(Dataset entries)
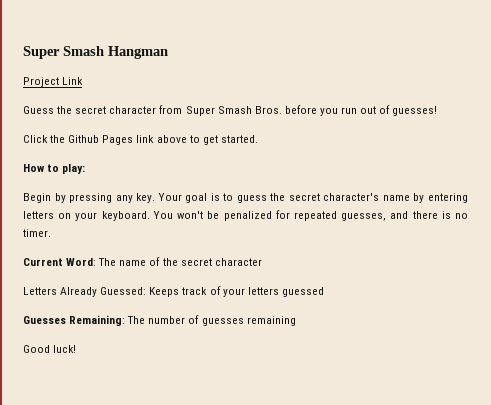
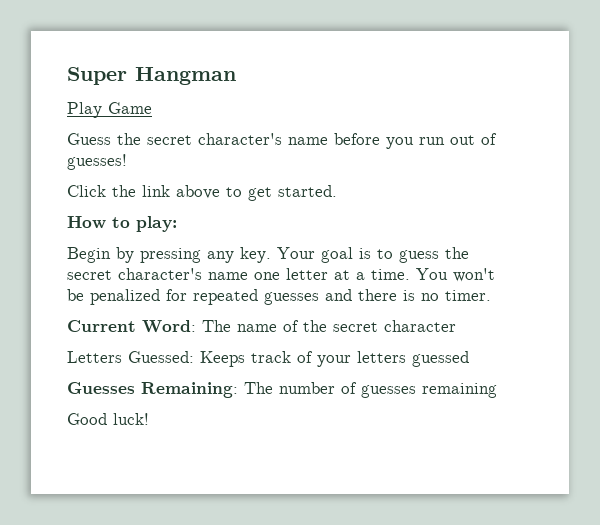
- Super Smash Hangman
+ Super Hangman
- Project Link
+ Play Game
- Guess the secret character from Super Smash Bros. before you run out of guesses!
+ Guess the secret character's name before you run out of guesses!
- Click the Github Pages link above to get started.
+ Click the link above to get started.
- Your goal is to guess the secret character's name by entering letters on your keyboard.
+ Your goal is to guess the secret character's name one letter at a time.
- You won't be penalized for repeated guesses, and there is no timer.
+ You won't be penalized for repeated guesses and there is no timer.
- Letters Already Guessed: Keeps track of your letters guessed
+ Letters Guessed: Keeps track of your letters guessed

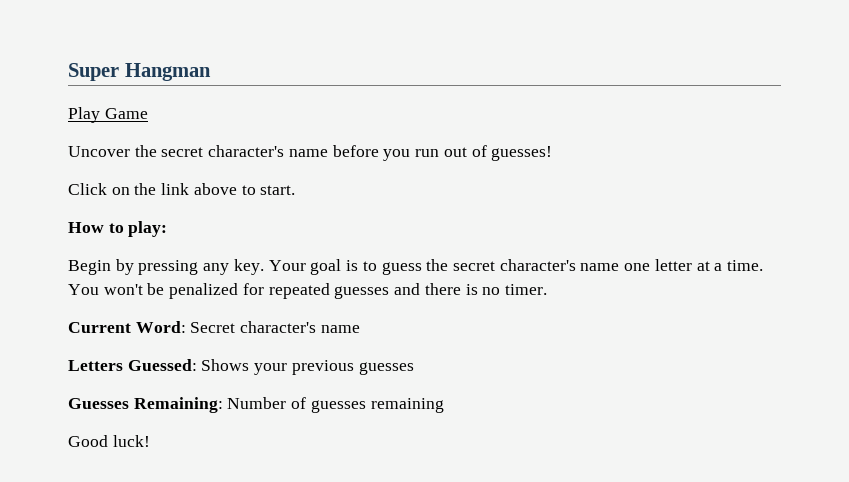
- Guess the secret character's name before you run out of guesses!
+ Uncover the secret character's name before you run out of guesses!
- Click the link above to get started.
+ Click on the link above to start.
- Current Word: The name of the secret character
- Letters Guessed: Keeps track of your letters guessed
+ Current Word: Secret character's name
+ Letters Guessed: Shows your previous guesses
- Guesses Remaining: The number of guesses remaining
+ Guesses Remaining: Number of guesses remaining

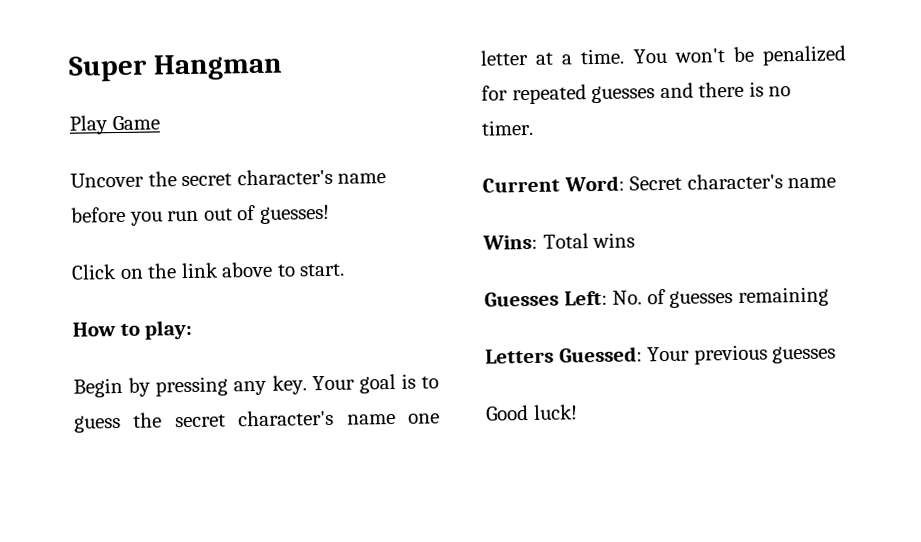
- Letters Guessed: Shows your previous guesses
+ Wins: Total wins
- Guesses Remaining: Number of guesses remaining
+ Guesses Left: No. of guesses remaining
+ Letters Guessed: Your previous guesses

(Exercise directions) From the records above, write out exactly the lines that begin at the line with "- Letters Already" and end at the line with "- Letters Guessed: Keeps". Pictures must not appear in the output.

(Answer)
- Letters Already Guessed: Keeps track of your letters guessed
+ Letters Guessed: Keeps track of your letters guessed

- Guess the secret character's name before you run out of guesses!
+ Uncover the secret character's name before you run out of guesses!
- Click the link above to get started.
+ Click on the link above to start.
- Current Word: The name of the secret character
- Letters Guessed: Keeps track of your letters guessed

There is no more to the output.